Poor correlation between aPTT, anti-Xa levels and heparin dose in children receiving therapeutic doses of unfractionated heparin

Abstract number: P0060

Kuhle S., Eulmeskian P., Massicotte M. P., Vegh P., Persaud K., Kavanagh B., Mitchell L.

The Hospital for Sick Children, Canada

Background  

Unfractionated heparin (UFH) is required in a large number of children for the prevention and treatment of thromboembolic events (TE) in high risk situations. Adequate monitoring of UFH therapy is essential to minimize risk of bleeding and thrombotic complications.
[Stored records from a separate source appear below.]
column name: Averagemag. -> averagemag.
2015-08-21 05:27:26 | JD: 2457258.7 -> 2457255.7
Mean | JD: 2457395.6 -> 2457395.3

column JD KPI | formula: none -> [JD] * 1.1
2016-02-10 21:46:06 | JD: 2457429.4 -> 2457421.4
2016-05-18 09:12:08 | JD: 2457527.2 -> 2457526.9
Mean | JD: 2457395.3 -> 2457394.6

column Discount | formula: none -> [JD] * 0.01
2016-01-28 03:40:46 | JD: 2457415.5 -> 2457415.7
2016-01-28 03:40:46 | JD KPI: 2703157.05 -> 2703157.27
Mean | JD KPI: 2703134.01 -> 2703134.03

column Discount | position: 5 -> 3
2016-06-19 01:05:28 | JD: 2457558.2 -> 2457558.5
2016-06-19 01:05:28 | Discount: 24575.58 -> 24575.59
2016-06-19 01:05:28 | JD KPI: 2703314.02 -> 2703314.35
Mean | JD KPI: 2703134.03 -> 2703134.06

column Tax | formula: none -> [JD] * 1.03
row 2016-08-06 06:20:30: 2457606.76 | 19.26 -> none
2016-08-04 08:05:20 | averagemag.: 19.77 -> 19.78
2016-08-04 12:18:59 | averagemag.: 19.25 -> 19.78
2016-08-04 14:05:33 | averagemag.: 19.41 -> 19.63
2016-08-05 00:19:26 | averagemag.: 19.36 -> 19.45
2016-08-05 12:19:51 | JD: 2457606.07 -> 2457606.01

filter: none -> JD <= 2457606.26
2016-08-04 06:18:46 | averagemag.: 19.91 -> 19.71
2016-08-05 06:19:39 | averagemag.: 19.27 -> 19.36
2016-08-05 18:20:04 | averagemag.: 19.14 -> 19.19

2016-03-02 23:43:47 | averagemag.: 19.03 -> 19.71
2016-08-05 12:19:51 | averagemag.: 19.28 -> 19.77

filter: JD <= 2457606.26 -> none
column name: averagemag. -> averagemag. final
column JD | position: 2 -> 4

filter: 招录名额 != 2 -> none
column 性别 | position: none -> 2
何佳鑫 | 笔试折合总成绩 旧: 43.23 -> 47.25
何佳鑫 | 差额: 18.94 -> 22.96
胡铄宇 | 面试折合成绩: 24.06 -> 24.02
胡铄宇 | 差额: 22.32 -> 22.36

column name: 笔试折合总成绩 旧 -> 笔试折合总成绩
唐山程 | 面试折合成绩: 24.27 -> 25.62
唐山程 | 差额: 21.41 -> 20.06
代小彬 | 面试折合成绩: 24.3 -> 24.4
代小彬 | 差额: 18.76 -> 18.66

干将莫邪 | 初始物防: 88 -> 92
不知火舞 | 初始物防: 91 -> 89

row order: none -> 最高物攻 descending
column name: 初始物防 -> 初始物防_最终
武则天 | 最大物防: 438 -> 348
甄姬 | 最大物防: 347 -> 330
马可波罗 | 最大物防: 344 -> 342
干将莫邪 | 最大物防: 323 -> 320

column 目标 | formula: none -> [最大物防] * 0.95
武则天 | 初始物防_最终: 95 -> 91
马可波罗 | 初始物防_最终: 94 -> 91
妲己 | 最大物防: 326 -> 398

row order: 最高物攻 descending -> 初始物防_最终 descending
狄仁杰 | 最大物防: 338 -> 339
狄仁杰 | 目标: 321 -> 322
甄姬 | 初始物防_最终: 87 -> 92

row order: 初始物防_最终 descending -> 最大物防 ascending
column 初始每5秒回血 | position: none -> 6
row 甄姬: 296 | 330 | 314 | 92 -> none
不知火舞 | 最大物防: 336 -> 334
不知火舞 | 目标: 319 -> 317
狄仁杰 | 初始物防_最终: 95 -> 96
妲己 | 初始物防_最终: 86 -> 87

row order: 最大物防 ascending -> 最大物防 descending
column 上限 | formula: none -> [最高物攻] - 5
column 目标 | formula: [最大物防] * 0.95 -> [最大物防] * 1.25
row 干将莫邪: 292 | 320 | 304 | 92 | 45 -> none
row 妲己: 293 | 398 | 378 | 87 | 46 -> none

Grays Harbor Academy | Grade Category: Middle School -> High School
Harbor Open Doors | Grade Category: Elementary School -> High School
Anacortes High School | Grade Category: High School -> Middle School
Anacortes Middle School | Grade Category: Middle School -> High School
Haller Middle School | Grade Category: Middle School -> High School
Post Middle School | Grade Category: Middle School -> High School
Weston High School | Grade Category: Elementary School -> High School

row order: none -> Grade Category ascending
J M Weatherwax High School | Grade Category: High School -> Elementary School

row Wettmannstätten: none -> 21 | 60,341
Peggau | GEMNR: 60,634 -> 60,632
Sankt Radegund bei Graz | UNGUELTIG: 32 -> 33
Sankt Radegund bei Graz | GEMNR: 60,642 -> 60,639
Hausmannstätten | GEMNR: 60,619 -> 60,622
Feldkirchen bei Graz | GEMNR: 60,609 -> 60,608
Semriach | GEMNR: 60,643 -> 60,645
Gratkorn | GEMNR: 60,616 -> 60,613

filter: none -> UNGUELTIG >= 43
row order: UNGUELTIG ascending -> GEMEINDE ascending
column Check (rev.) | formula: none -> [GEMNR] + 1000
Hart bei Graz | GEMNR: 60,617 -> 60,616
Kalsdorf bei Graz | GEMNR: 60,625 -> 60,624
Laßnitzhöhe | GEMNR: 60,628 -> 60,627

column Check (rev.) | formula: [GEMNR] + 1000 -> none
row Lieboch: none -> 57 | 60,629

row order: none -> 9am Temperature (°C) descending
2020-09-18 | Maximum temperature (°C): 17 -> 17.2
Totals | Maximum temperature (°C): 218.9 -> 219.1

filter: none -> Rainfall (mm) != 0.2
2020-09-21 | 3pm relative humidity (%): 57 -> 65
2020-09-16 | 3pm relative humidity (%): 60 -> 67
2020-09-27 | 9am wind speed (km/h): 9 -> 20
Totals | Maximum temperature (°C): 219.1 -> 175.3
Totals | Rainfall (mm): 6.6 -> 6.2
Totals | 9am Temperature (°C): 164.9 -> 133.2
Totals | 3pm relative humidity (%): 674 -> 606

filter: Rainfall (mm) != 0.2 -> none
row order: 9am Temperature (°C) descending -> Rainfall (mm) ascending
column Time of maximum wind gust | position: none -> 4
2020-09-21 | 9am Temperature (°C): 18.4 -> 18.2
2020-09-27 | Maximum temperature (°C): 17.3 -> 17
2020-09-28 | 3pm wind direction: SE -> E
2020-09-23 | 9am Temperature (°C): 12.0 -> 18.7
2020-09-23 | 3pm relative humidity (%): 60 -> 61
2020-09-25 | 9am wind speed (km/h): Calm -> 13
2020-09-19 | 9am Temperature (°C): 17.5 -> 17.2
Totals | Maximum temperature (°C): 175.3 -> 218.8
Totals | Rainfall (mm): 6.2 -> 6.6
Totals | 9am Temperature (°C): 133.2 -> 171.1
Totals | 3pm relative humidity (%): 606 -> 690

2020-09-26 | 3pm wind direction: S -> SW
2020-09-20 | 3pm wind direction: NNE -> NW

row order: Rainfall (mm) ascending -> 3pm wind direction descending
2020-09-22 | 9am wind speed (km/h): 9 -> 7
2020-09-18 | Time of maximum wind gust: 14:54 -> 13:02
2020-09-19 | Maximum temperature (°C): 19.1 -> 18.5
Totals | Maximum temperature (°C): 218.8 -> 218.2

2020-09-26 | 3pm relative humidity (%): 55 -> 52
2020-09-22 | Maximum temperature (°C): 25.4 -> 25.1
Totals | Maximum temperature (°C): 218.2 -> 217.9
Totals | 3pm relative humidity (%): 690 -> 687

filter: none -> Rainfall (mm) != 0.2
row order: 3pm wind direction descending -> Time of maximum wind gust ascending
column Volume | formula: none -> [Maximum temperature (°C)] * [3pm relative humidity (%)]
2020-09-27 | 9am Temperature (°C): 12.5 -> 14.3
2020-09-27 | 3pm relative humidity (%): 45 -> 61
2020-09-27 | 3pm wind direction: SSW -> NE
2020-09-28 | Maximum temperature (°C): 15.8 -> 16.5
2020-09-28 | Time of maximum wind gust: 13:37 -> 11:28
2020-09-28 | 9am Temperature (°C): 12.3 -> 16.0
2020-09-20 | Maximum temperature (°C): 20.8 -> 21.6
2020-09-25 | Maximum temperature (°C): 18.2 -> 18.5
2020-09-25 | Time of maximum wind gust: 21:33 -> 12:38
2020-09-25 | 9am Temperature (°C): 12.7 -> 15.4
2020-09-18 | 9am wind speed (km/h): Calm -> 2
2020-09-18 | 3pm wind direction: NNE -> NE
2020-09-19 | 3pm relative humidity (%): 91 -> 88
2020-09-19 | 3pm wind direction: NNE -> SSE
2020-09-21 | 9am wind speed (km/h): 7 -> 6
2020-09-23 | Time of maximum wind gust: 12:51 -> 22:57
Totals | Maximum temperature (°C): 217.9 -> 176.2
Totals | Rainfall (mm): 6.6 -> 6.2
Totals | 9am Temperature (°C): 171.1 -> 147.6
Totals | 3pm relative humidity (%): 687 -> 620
There are data suggesting that the activated partial thromboplastin time (aPTT) and anti-Xa activity that are used for monitoring UFH therapy in adults are not optimal in children.

Objective  

To investigate the correlation of aPTT, anti-Xa levels and UFH dose in children receiving therapeutic doses (target anti-Xa level 0.35–0.70 U mL^-1).

Design/methods  

Prospective cohort study performed in a single-center. Non-selected consecutive children (>36 weeks-18 years) treated at the Hospital for Sick Children, receiving UFH for a minimum of 24 h. The aPTT (Haemoliance Thrombosil, Beckman Coulter assayed on a MLA 1400) and anti-Xa activity (Haemoliance Anti-Xa chromogenic kit, Beckman Coulter assayed on MLA 1400) results from routine coagulation monitoring were collected prospectively.

Results  

During the first 4 months of this ongoing study, 20 patients (median age 2 months, range 1 week to 15 years) were enrolled. Underlying disorders in the patients were congenital heart disease (n = 13), pulmonary embolism (n = 2), malformations (n = 2) and liver transplant (n = 1). Median UFH dose was 28 U hg^-1 h^-1 (4–50.4). A total of 188 paired aPTTs and anti-Xa levels were performed. There was little correlation between aPTT and anti-Xa levels (r² = 0.205) and APTT and UFH dose (r² = 0.19). There was no relationship between anti-Xa levels and UFH dose (r² = 0.00007) (Fig. 1).

Conclusions  

The aPTT and anti-Xa levels do not correlate with UFH dose in children receiving therapeutic doses of UFH. Currently available tests do not enable monitoring of UFH therapy.